— Дуня! — закричала на всю улицу Клава, увидев удаляющуюся от нее лысину.
Дунаевский оглянулся, заметил высокую улыбающуюся девушку, отметил брови-ниточки и поморщился: так его называли лишь самые близкие друзья. А девушка, все улыбаясь, приближалась к нему. Наконец Дунаевский узнал ее.
— Вы на пленэре совсем другая, нежели на сцене, — поцеловал ей руку.
— Хуже — лучше? — кокетливо спросила Клава.
— Между «хуже» и «лучше» столько оттенков… Сколько же мы с вами не виделись? Больше пяти лет… Целая вечность. Я слышал вас в «Колизее». Рост поразительный! Артистизм, мастерство, владение голосом, но не обижайтесь: тень Изы Кремер еще витает над вами.
— Еще раз вы мне скажете про Изу Кремер, и я вас укушу! — сердито сказала Шульженко. — Сменим пластинку.
— О, показываем зубки. И уже замужем? Жаль-жаль, а я как раз наоборот.
— Пять лет назад вам надо было думать… Когда волос было побольше.
— Один — один! — засмеялся Дунаевский и посерьезнел: — Знаю про мюзик-холл, пишу для них. Поверьте, это только разминка, легкая тренировка. Через три-четыре года мы такое сотворим, весь мир ахнет. Заткнем за пояс этот их гнилой Запад! Хотите я напишу для вас гениальную песню?
— Гениальную? Хочу. А стихи?
— Была бы музыка, а стихи найдутся, — небрежно ответил Дунаевский. — Напишу. Вот закончу оперетку, и напишу.
— Оперетку? А как называется?
— Секрет. Такого еще никто не писал.
— Ой, Дуня, какой вы нескромный!
— Пообедаем вместе?
— С удовольствием, но в следующий раз. Репетиция.
— Святое дело, — он поцеловал ее в щеку, сделал жест, будто снимает воображаемую шляпу, раскланялся и ушел.
Клаве стало грустно. Она вспомнила театр Синельникова, свой первый выход на сцену, букет чайных роз, который И. П. Г. бросил в урну, и ей невыносимо захотелось домой.
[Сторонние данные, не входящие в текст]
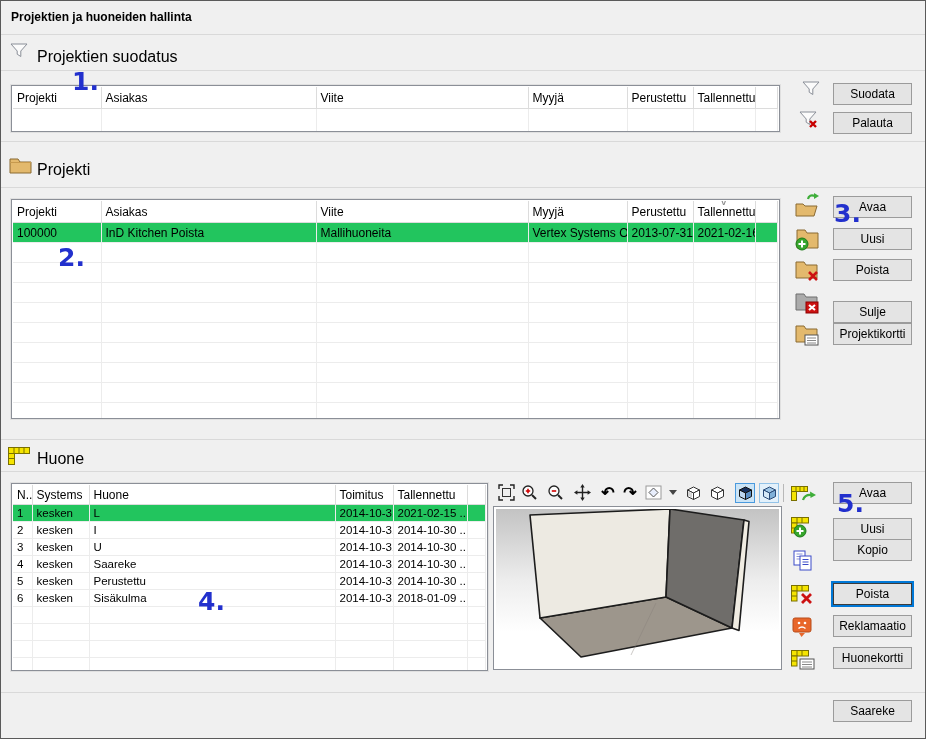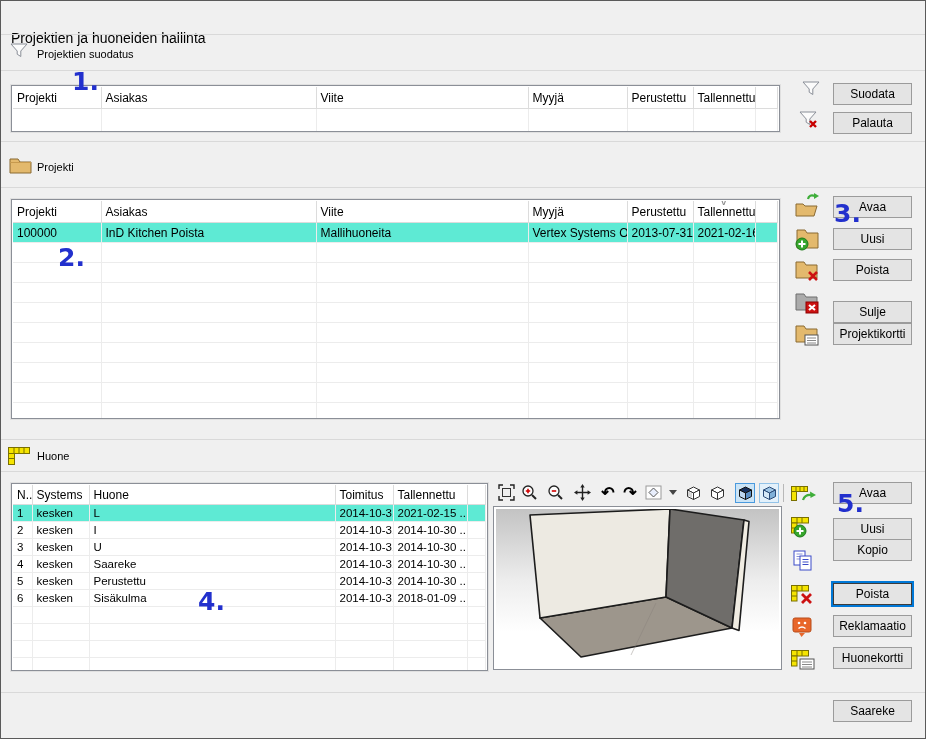"Projektien ja huoneiden hallinta" .window-title { font-size: 14px -> 12px; font-weight: normal -> bold; margin-top: 20px -> none }
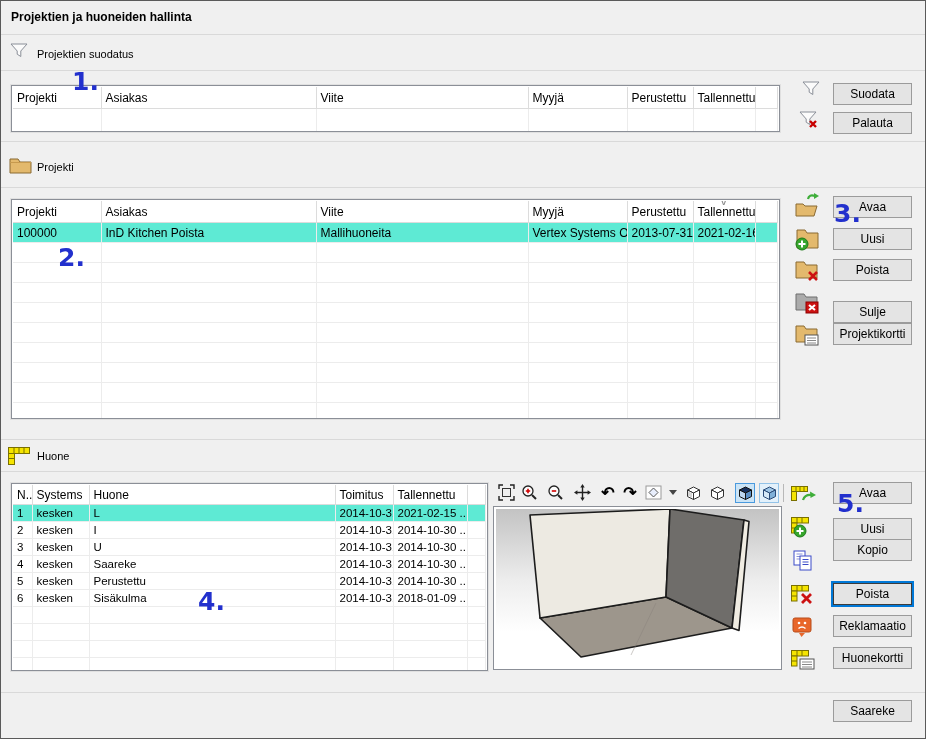"Projektien suodatus" .section-label { font-size: 11px -> 16px }
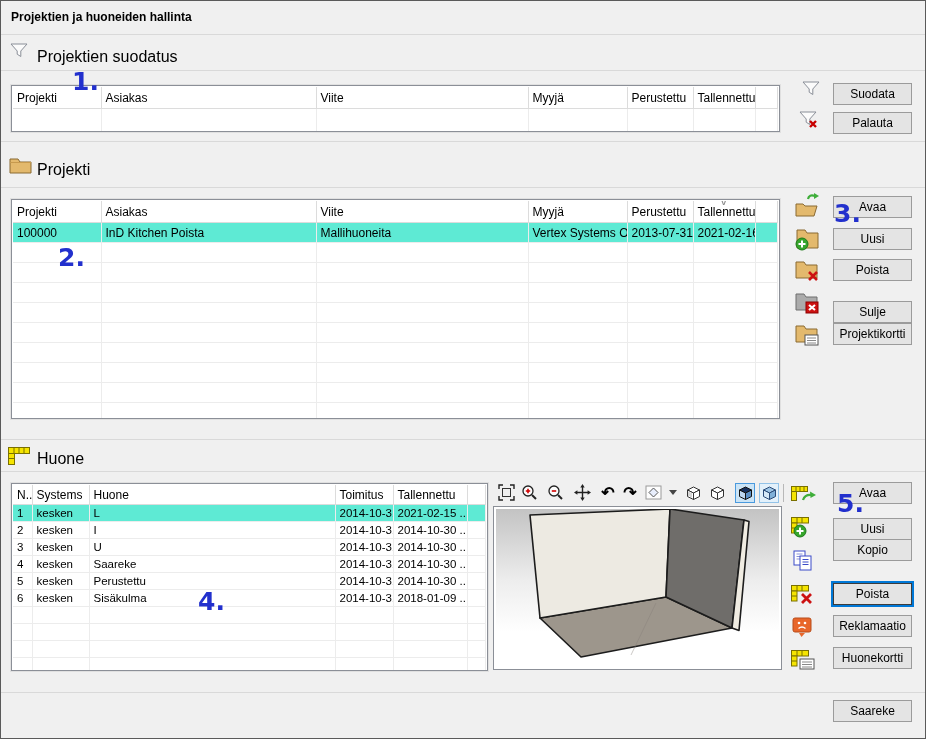"100000" tr.selected td { background: #5eead4 -> #22c55e }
Клаву стали узнавать на улице. Однажды ее остановила женщина с мальчиком и попросила автограф. Клава растерялась, стала судорожно рыться в своей сумке, уронила ее. Женщина помогала ей собирать содержимое. Потом долго извинялись друг перед другом и разошлись в разные стороны. Мальчик спохватился и закричал: «А автограф?», но Шульженко уже скрылась в толпе.
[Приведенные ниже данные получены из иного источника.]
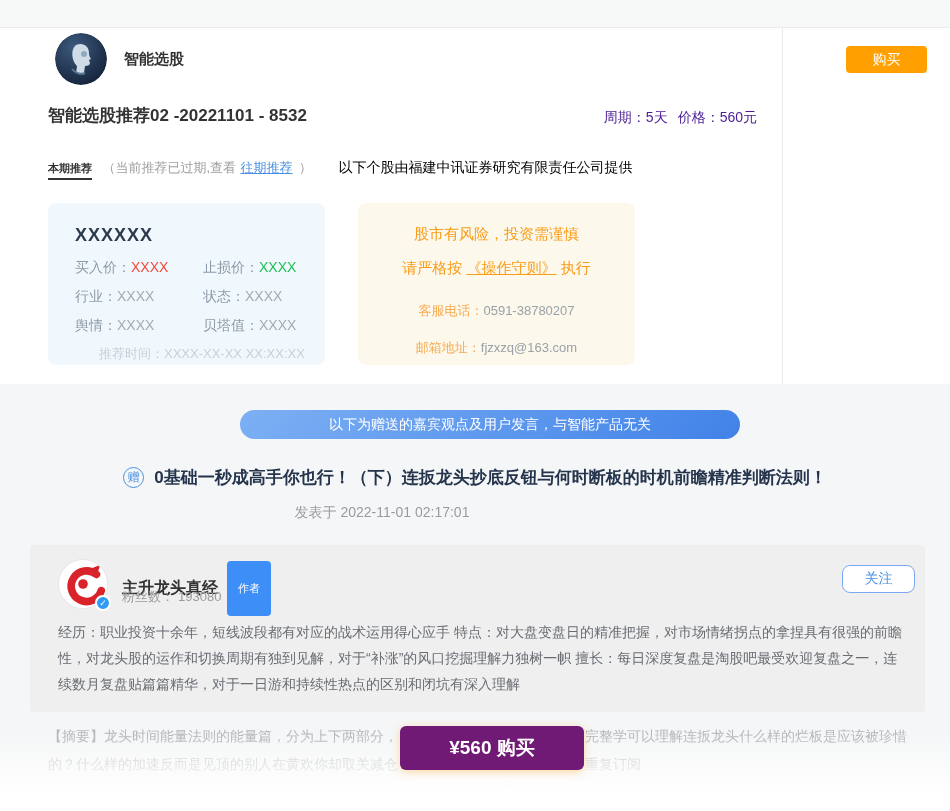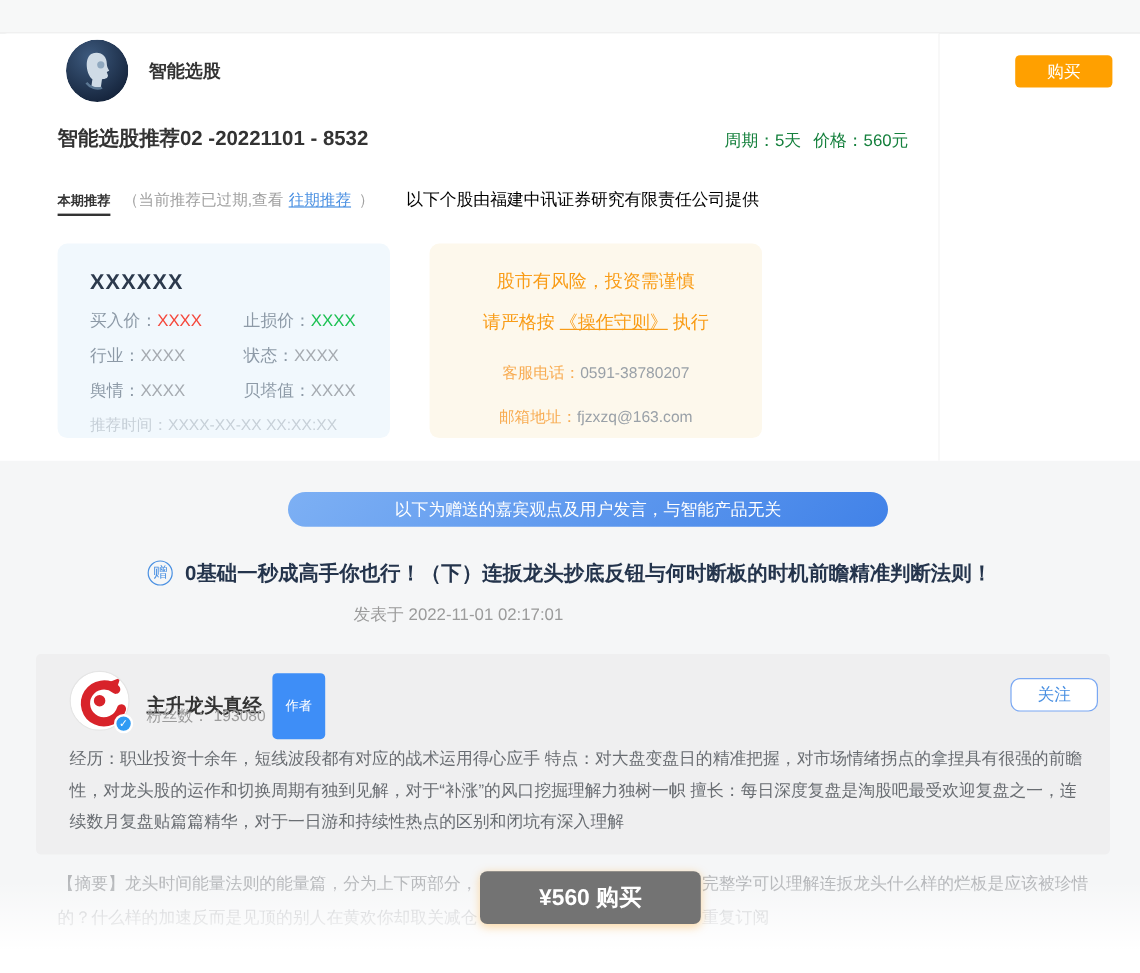"周期：5天 价格：560元" .meta { color: #15803d -> #4c1d95 }
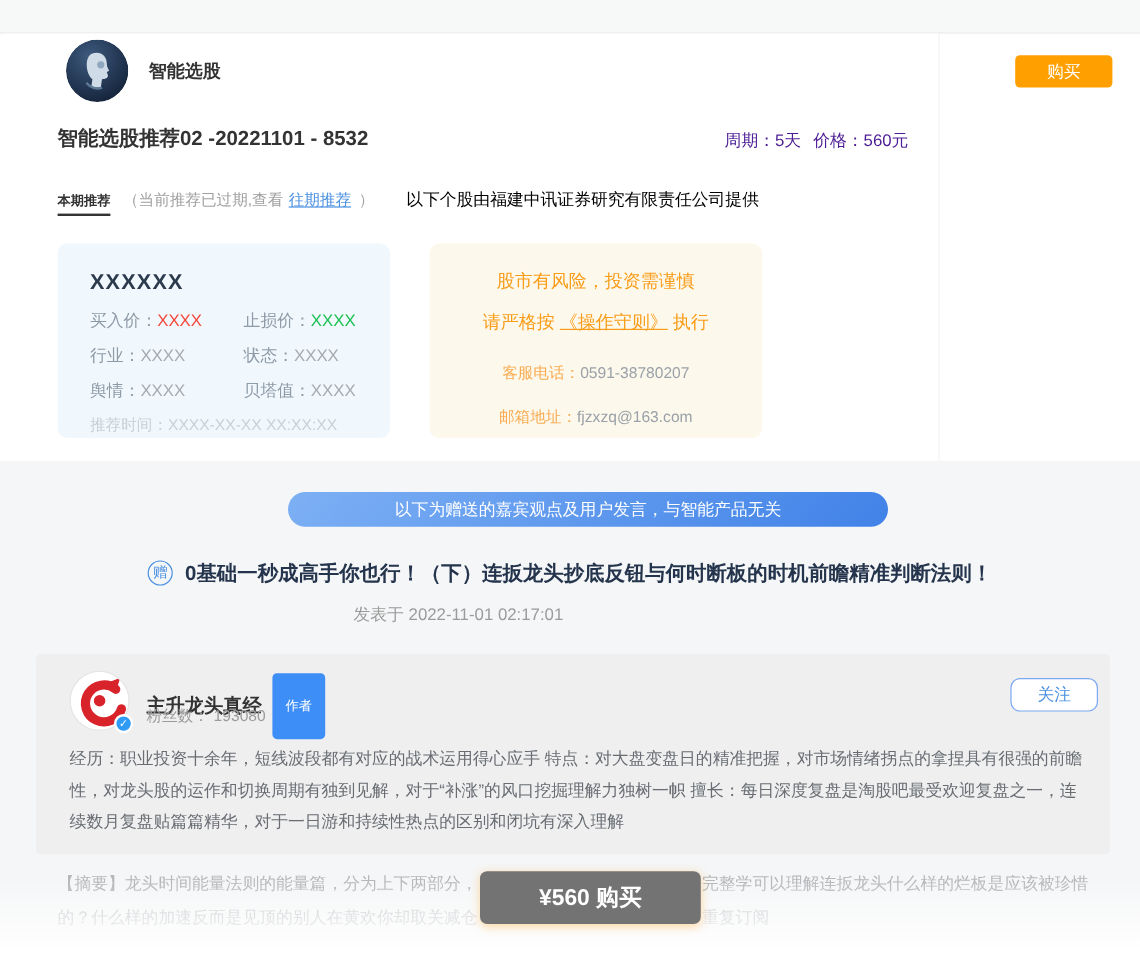"推荐时间：XXXX-XX-XX XX:XX:XX" .stock-time { margin-left: 0 -> 24px }
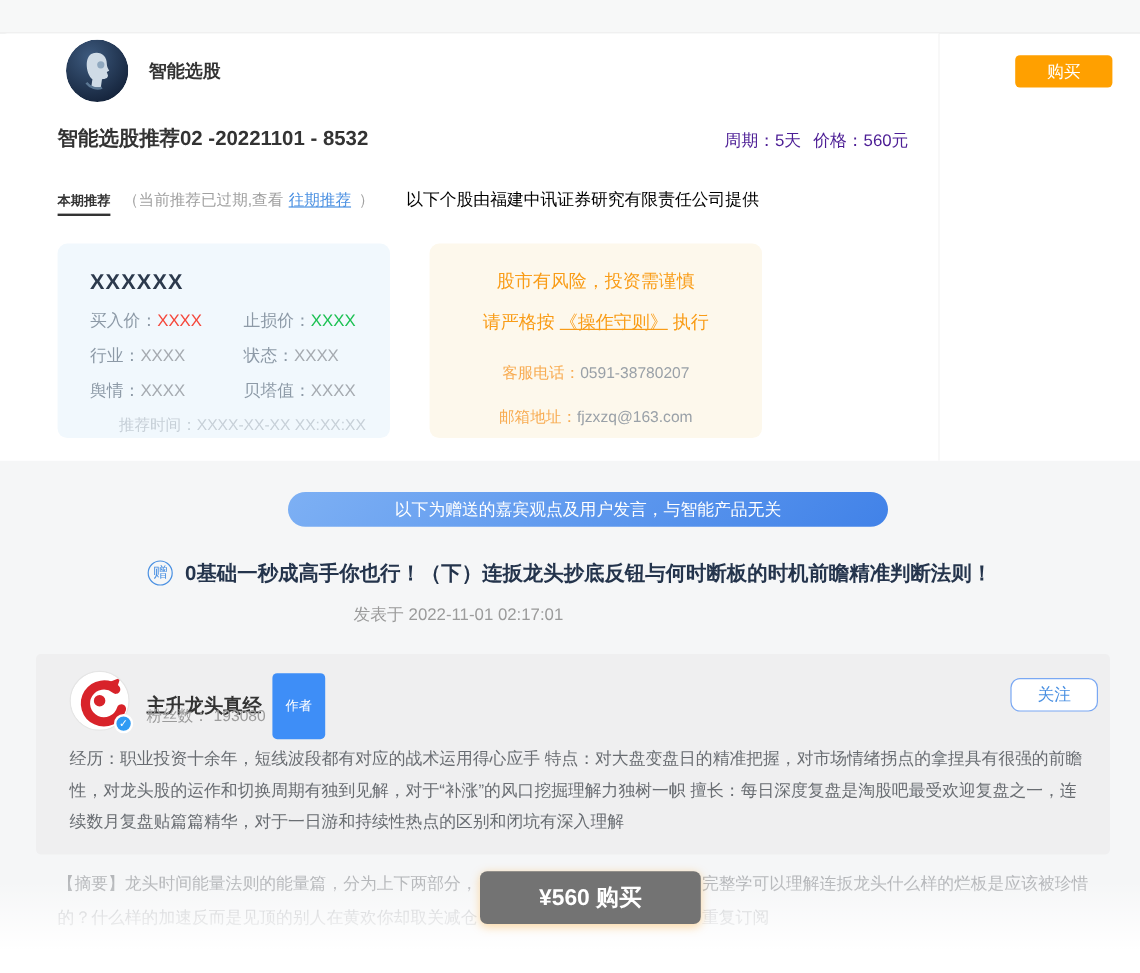"¥560 购买" .buy-bottom { background: #737373 -> #701a75 }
Осенью 1928 года по Ленинграду поползли слухи, что разоблачена и обезврежена студенческая организация, которая ставила своей целью восстановление монархии. Первый секретарь Ленинградского обкома партии большевиков Сергей Киров, только что назначенный вместо чем-то провинившегося Зиновьева, маленький, коренастый, с рябым, но приятным лицом, говорят, носился по городу и выступал по 5–6 раз в день на различных предприятиях. В группу входил выпускник Ленинградского университета начинающий филолог Дмитрий Лихачев. Говорили, что это он сочинил программу и имел наглость — подумать только! — послать ее в виде телеграммы своему однокурснику. Почему-то люди рассказывали друг другу, понизив голос, и настороженно оглядываясь по сторонам, словно они посвящали близких в страшную тайну. Шульженко не понимала, как это можно заниматься такой чушью — восстанавливать монархию, и когда! Когда Советская страна, ее народ строят свое светлое будущее. Для нее все эти аресты и разговоры вокруг них были в диковинку, ибо Харьков не слыхивал ни о каких заговорах, арестах, показательных судах, которые становились все более популярными в колыбели революции.
Руководство мюзик-холла предоставило ей отпуск перед гастролями в Москве. На следующий день она помчалась в Харьков.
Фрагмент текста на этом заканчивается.